Angela Harwood teaches middle school courses as well as an undergraduate and graduate methods courses at Western Washington University. She serves as an adviser to the graduate program and the Service-Learning Coordinator for Woodring College at WWU.
Maria Timmons Flores is an ELL professor at Western Washington University. Her areas of emphasis include Bilingual/Multicultural Education, pathways to teaching for bilingual teachers, academic language and literacy development for English learners, teaching for social & environmental justice and supporting students from immigrant/migrant backgrounds.
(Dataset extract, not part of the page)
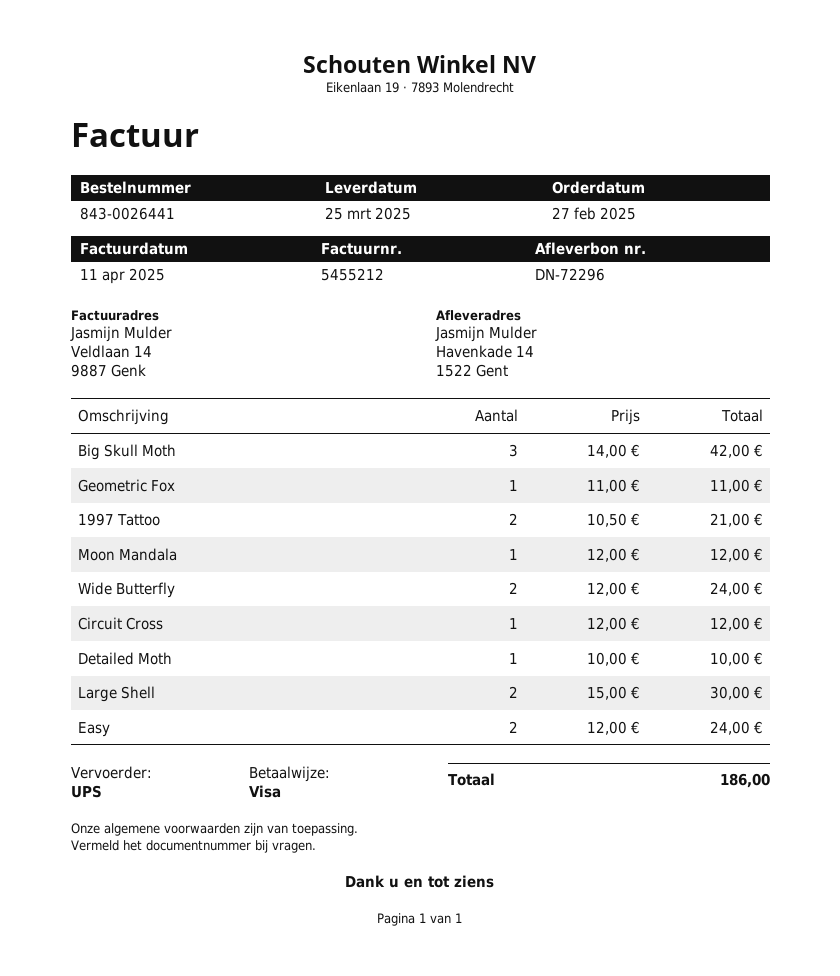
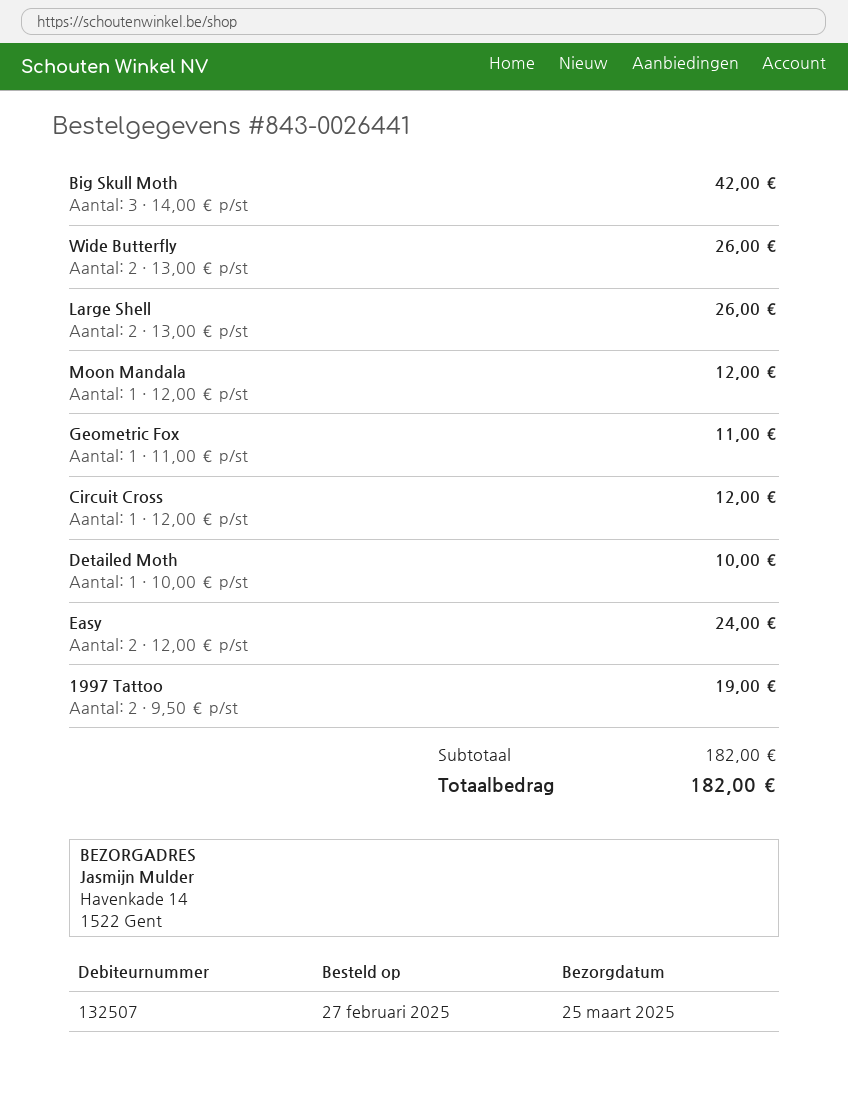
1997 Tattoo: 2 x 10.50 = 21.00 -> 2 x 9.50 = 19.00
Wide Butterfly: 2 x 12.00 = 24.00 -> 2 x 13.00 = 26.00
Large Shell: 2 x 15.00 = 30.00 -> 2 x 13.00 = 26.00
total: 186.00 -> 182.00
She is also the Program Director of SEED (Secondary Education for Equity & Diversity) as well as the Bridges project.
L.K. Langley is Manager of Equal Opportunity Programs in Western Washington University’s Equal Opportunity Office, working with faculty, staff, and students toward ensuring a campus environment that is diverse, inclusive, and free of discrimination and harassment. Langley also serves on the board of directors of Northwest Youth Services, and is a member of the Board of Ambassadors of GLBTQ Advocates and Defenders. After graduating from law school, Langley clerked in the Massachusetts Appeals Court and then practiced law in Boston, Massachusetts. A former member of the Massachusetts LGBTQ Bar Association’s board of directors, Langley was founding chair of the Association’s Committee on Transgender Inclusion and a member of the Massachusetts Transgender Political Coalition’s Legislative Committee. Langley is a past recipient of the National LGBT Bar Association’s Best LGBT Lawyers Under 40 Award and the Massachusetts LGBTQ Bar Association’s Kevin Larkin Memorial Award for Public Service.
Christina Winstead is a Program Associate for Outreach at the Washington Student Achievement Council. She has over 15 years’ experience in higher education. Christina graduated from The Evergreen State College with her B.A. and from Seton Hall University with her M.A. in counseling and her Ed.S in professional counseling.